Low Carb Yellow Squash Recipe

2 min read 19-02-2025

Low Carb Yellow Squash Recipe

Are you looking for a quick and easy dinner idea that's also healthy and low carb? Craving something delicious but don't want to spend hours in the kitchen? Then look no further! These yellow squash fritters are the perfect solution. Packed with flavor and surprisingly simple to make, this recipe is a fantastic addition to your repertoire of healthy meals and best recipes. It's a fantastic example of homemade cooking at its finest.

This recipe offers a delightful twist on traditional fritters, using the vibrant yellow squash as the star. The result is a light, flavorful, and satisfying dish perfect for a weeknight dinner or a light lunch. Let's get cooking!

Ingredients:

  • 2 medium yellow squash, grated
  • 1/2 cup almond flour (or coconut flour for a different texture)
  • 1/4 cup grated Parmesan cheese
  • 1 large egg, lightly beaten
  • 2 cloves garlic, minced
  • 1/4 cup chopped fresh chives (or green onions)
  • 1 teaspoon dried oregano
  • Salt and pepper to taste
  • 2 tablespoons olive oil (or avocado oil)

Instructions:

Step 1: Prep the Squash:

Grate the yellow squash using a box grater. Place the grated squash in a colander and sprinkle with a pinch of salt. Let it sit for about 10 minutes to drain excess moisture. This step is crucial for preventing soggy fritters.

Step 2: Combine Ingredients:

Once the squash has drained, squeeze out as much liquid as possible. In a large bowl, combine the drained squash, almond flour, Parmesan cheese, egg, minced garlic, chives, oregano, salt, and pepper. Mix well until all ingredients are thoroughly combined.

Step 3: Cook the Fritters:

Heat the olive oil in a large nonstick skillet over medium heat. Once the oil is hot, drop spoonfuls of the squash mixture into the skillet, flattening them slightly with the back of the spoon. Cook for about 3-4 minutes per side, or until golden brown and cooked through.

Step 4: Serve and Enjoy!

Remove the fritters from the skillet and place them on a paper towel-lined plate to drain any excess oil. Serve immediately as a delicious side dish or a light main course. They pair perfectly with a dollop of sour cream or Greek yogurt, a fresh salad, or your favorite dipping sauce.

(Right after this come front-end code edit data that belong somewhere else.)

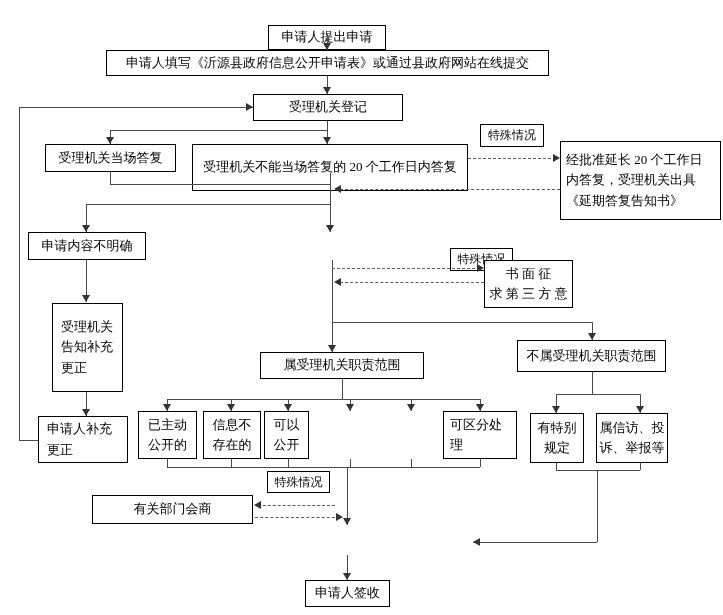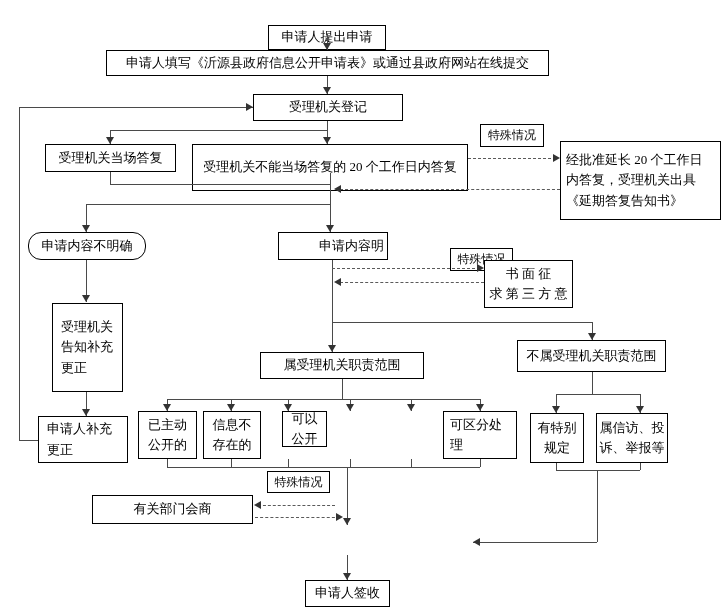"申请内容不明确" div.box { border-radius: 13px -> none }
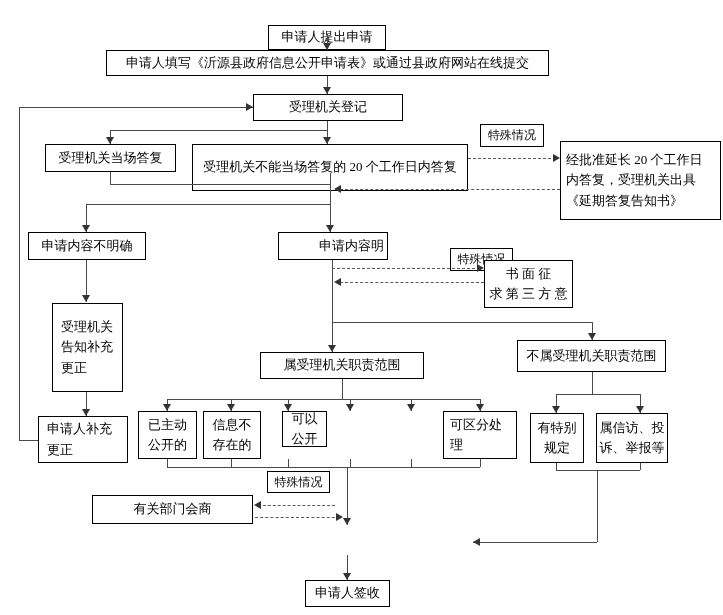"申请内容明" div.box { html: <div>申请内容明</div> -> none }
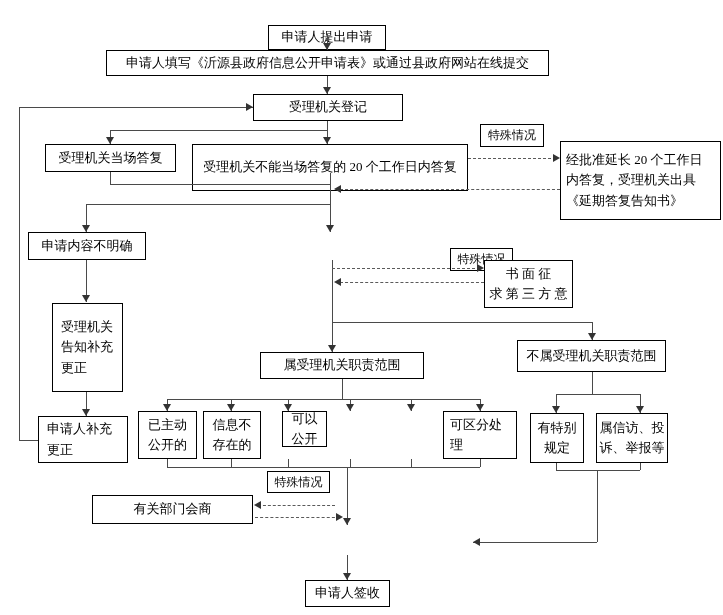"可以" div.box { height: 36px -> 48px; left: 282px -> 264px }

Cooking Tips for Perfect Fritters:

  • Don't skip the salting and draining: This step is essential for preventing soggy fritters. The salt draws out excess moisture from the squash.
  • Adjust the flour: If you find the mixture too wet, add a tablespoon or two more of almond flour until it reaches a good consistency.
  • Don't overcrowd the pan: Cook the fritters in batches to ensure even browning.
  • Experiment with herbs: Feel free to add other herbs and spices, such as basil, parsley, or thyme, to customize the flavor to your liking.

Variations:

  • Spicy Fritters: Add a pinch of red pepper flakes or a dash of your favorite hot sauce to the mixture for a spicy kick.
  • Cheesy Fritters: Increase the amount of Parmesan cheese or add other cheeses like mozzarella or cheddar.
  • Vegetable Fritters: Add finely chopped vegetables such as zucchini, carrots, or bell peppers to the mixture.

Nutritional Information (per fritter, approximate):

Calories: Approximately 80-100 Carbohydrates: Approximately 5-7g Fat: Approximately 6-8g Protein: Approximately 3-4g

This information is an estimate and may vary depending on the specific ingredients used.

These easy recipes for low carb yellow squash fritters are a fantastic addition to your weekly meal plan. Enjoy this quick and delicious dish! They are perfect for those seeking healthy meals and quick dinner ideas. It's a simple yet satisfying example of the delicious dishes you can create with homemade cooking.